Он проклинал этот холод; холщовый костюм явно не годился для Сан-Пауло: он промокал от моросящего дождя. Однако человек этот всю дорогу улыбался: газеты сообщали о провозглашении советской власти в трех прибалтийских государствах и об их принятии в состав Союза Советских Социалистических Республик.
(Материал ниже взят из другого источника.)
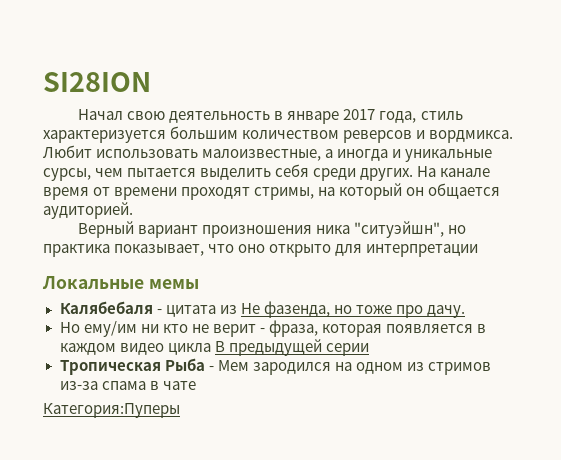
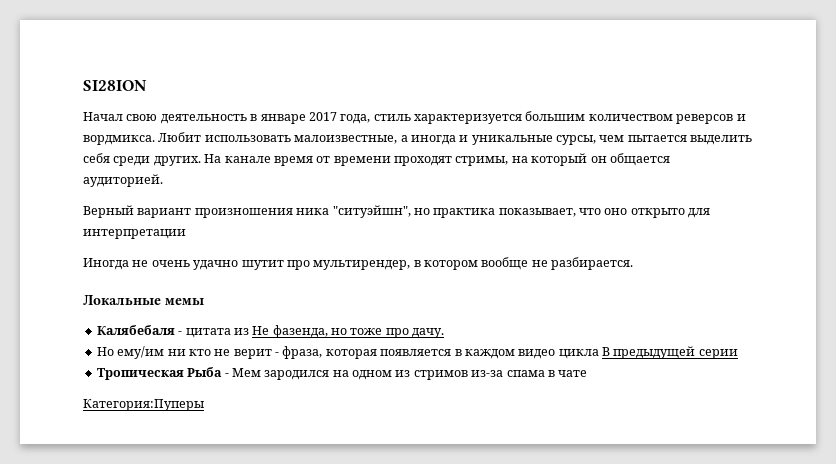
+ Иногда не очень удачно шутит про мультирендер, в котором вообще не разбирается.

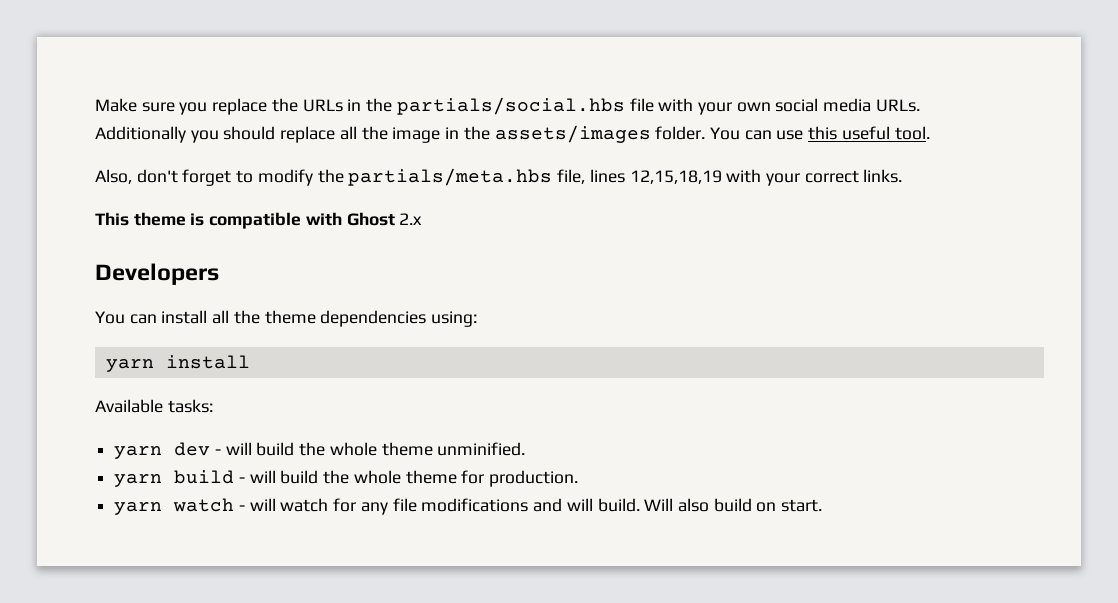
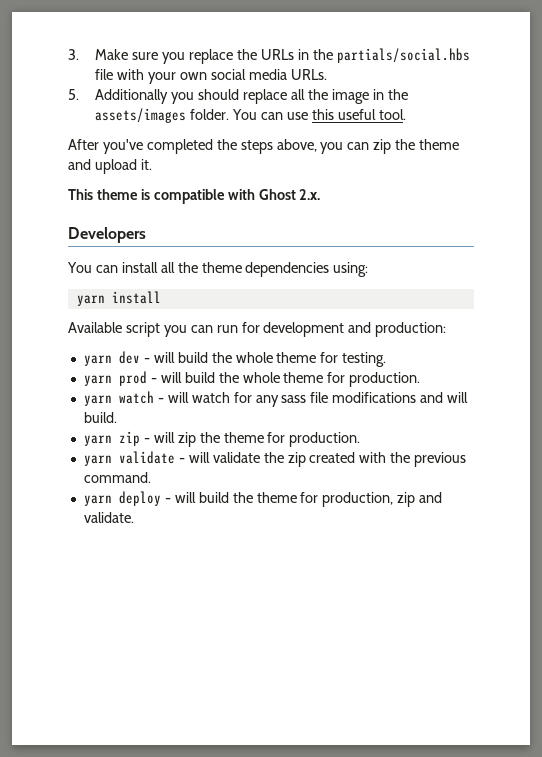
- Make sure you replace the URLs in the partials/social.hbs file with your own social media URLs.
+ 3. Make sure you replace the URLs in the partials/social.hbs file with your own social media URLs.
- Additionally you should replace all the image in the assets/images folder.
+ 5. Additionally you should replace all the image in the assets/images folder.
- Also, don't forget to modify the partials/meta.hbs file, lines 12,15,18,19 with your correct links.
+ After you've completed the steps above, you can zip the theme and upload it.
- This theme is compatible with Ghost 2.x
+ This theme is compatible with Ghost 2.x.
- Available tasks:
+ Available script you can run for development and production:
- yarn dev - will build the whole theme unminified.
- yarn build - will build the whole theme for production.
+ yarn dev - will build the whole theme for testing.
+ yarn prod - will build the whole theme for production.
- yarn watch - will watch for any file modifications and will build. Will also build on start.
+ yarn watch - will watch for any sass file modifications and will build.
+ yarn zip - will zip the theme for production.
+ yarn validate - will validate the zip created with the previous command.
+ yarn deploy - will build the theme for production, zip and validate.

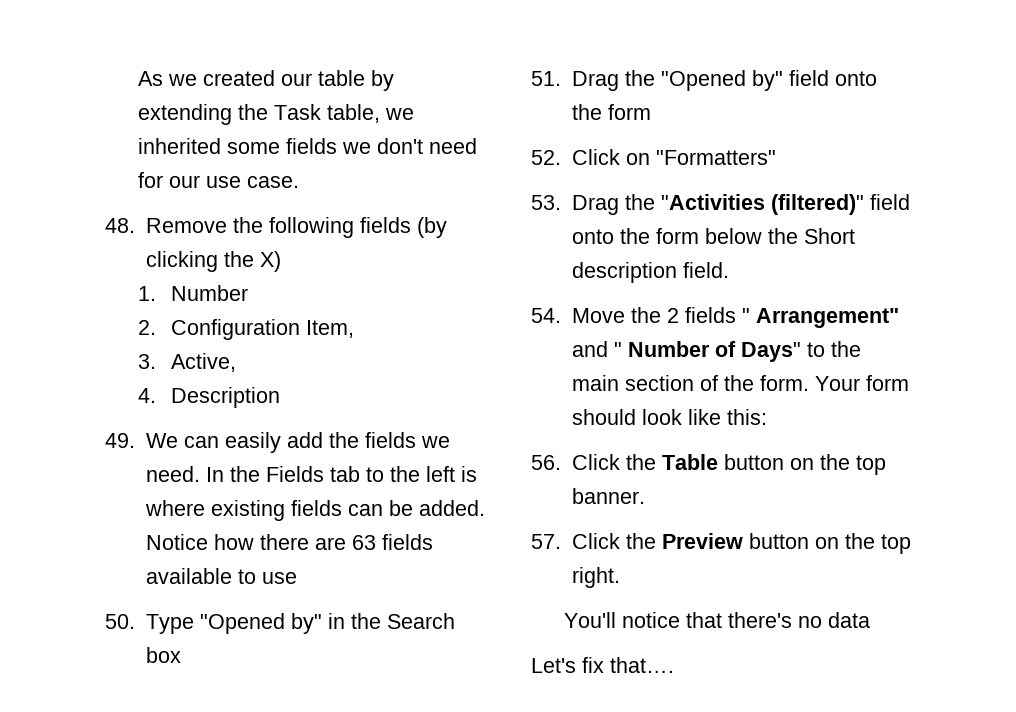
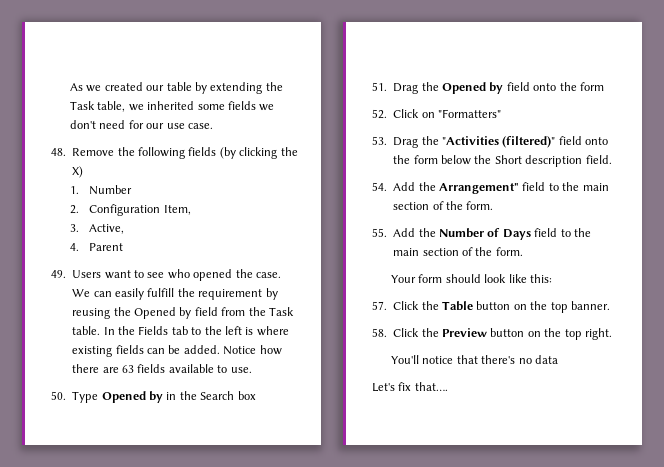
- 4. Description
+ 4. Parent
- 49. We can easily add the fields we need.
+ 49. Users want to see who opened the case. We can easily fulfill the requirement by reusing the Opened by field from the Task table.
- Notice how there are 63 fields available to use
+ Notice how there are 63 fields available to use.
- 50. Type "Opened by" in the Search box
+ 50. Type Opened by in the Search box
- 51. Drag the "Opened by" field onto the form
+ 51. Drag the Opened by field onto the form
- 54. Move the 2 fields " Arrangement" and " Number of Days" to the main section of the form. Your form should look like this:
+ 54. Add the Arrangement" field to the main section of the form.
+ 55. Add the Number of Days field to the main section of the form.
+ Your form should look like this:
- 56. Click the Table button on the top banner.
+ 57. Click the Table button on the top banner.
- 57. Click the Preview button on the top right.
+ 58. Click the Preview button on the top right.

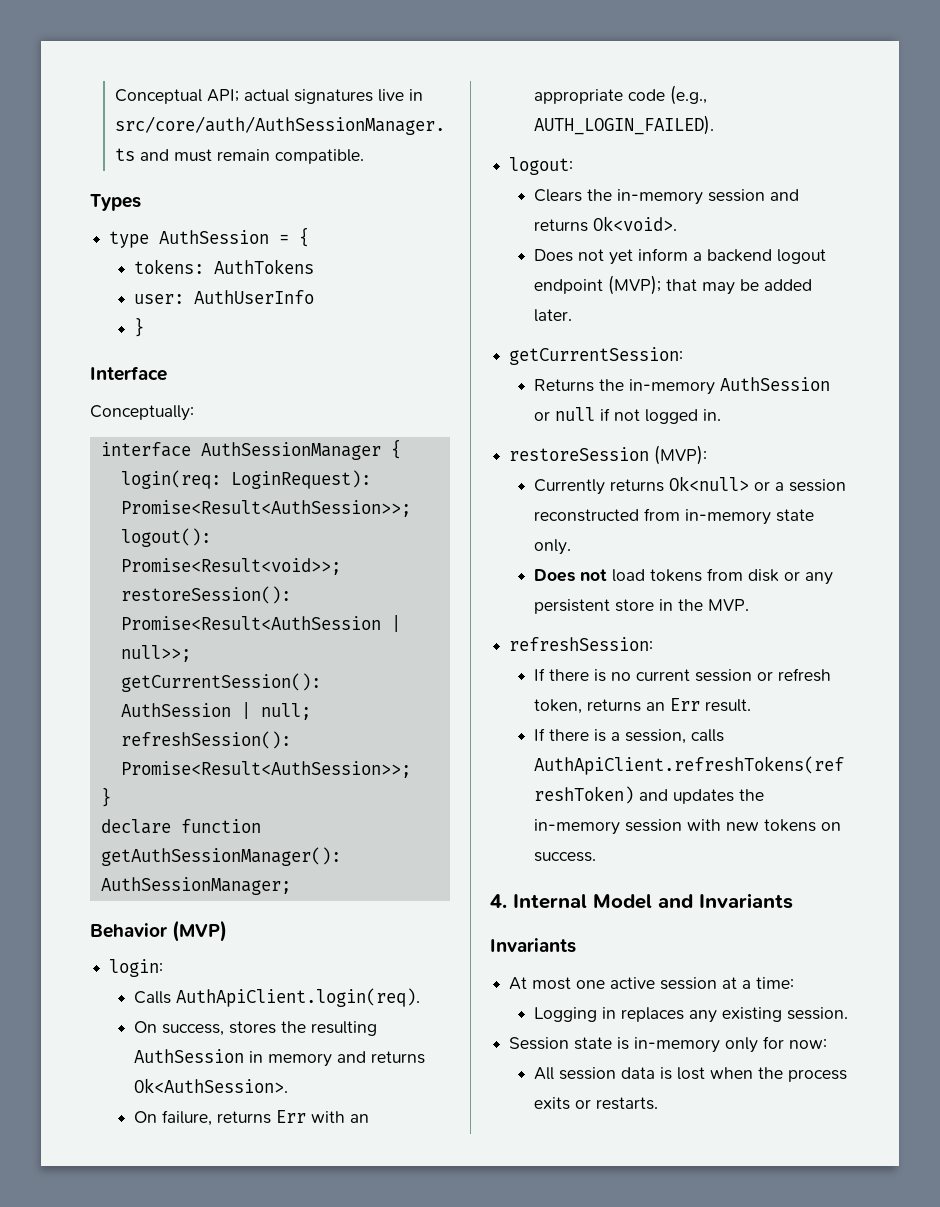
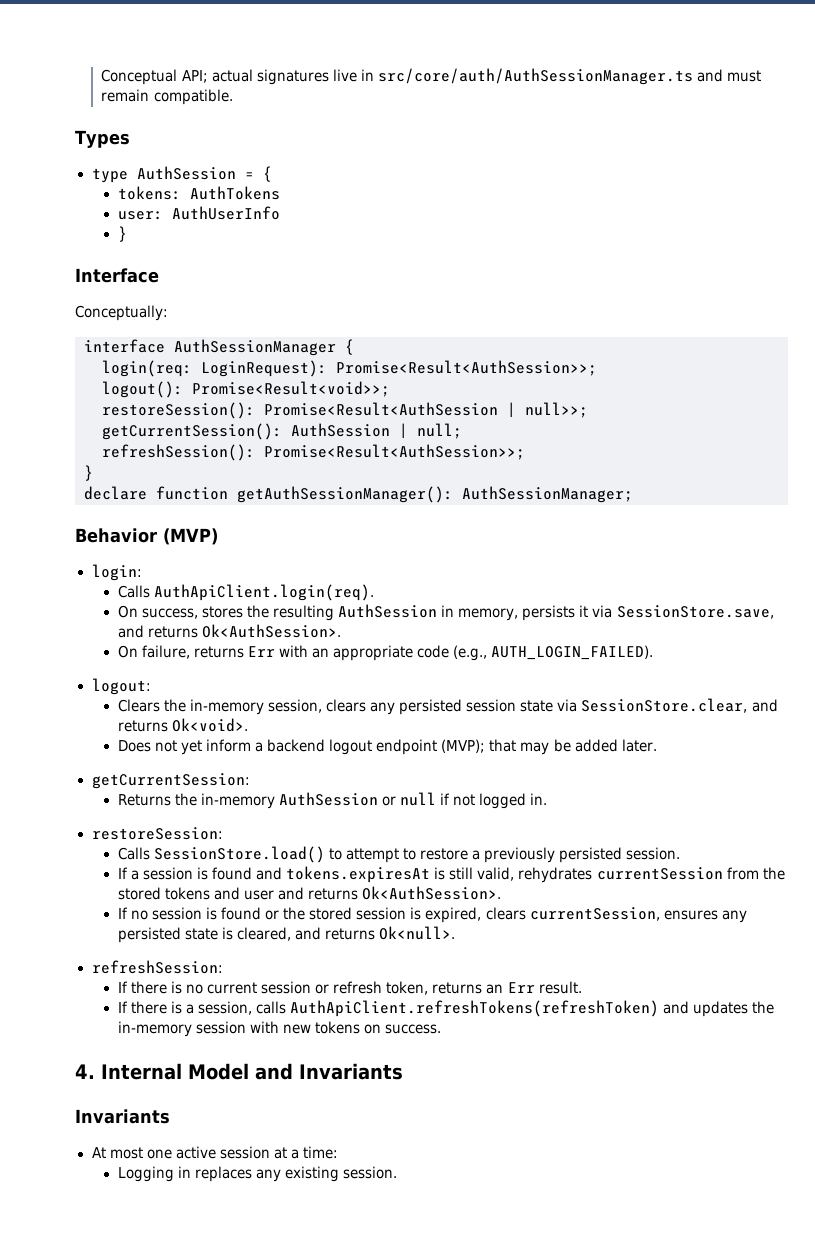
- On success, stores the resulting AuthSession in memory and returns Ok<AuthSession>.
+ On success, stores the resulting AuthSession in memory, persists it via SessionStore.save, and returns Ok<AuthSession>.
- Clears the in-memory session and returns Ok<void>.
+ Clears the in-memory session, clears any persisted session state via SessionStore.clear, and returns Ok<void>.
- restoreSession (MVP):
- Currently returns Ok<null> or a session reconstructed from in-memory state only.
- Does not load tokens from disk or any persistent store in the MVP.
+ restoreSession:
+ Calls SessionStore.load() to attempt to restore a previously persisted session.
+ If a session is found and tokens.expiresAt is still valid, rehydrates currentSession from the stored tokens and user and returns Ok<AuthSession>.
+ If no session is found or the stored session is expired, clears currentSession, ensures any persisted state is cleared, and returns Ok<null>.
- Session state is in-memory only for now:
- All session data is lost when the process exits or restarts.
Границы социалистического мира расширялись, новые миллионы трудящихся освобождались от эксплуатации – это приводило врагов в ярость: Сакила в длинной статье, забыв о Гитлере и его концлагерях, распространялся о «советском империализме, угрожающем миру». Зато некоторые честные интеллигенты, вначале не разобравшиеся в значении советско-германского пакта, теперь стали отдавать себе отчет в истинном положении вещей. И они развернули активную деятельность за освобождение Mapкоса де Соузы. На фабриках и в учреждениях газетные известия также вызвали отклики, вновь разжигая пламя энтузиазма, сохранившееся несмотря на полицейские репрессии.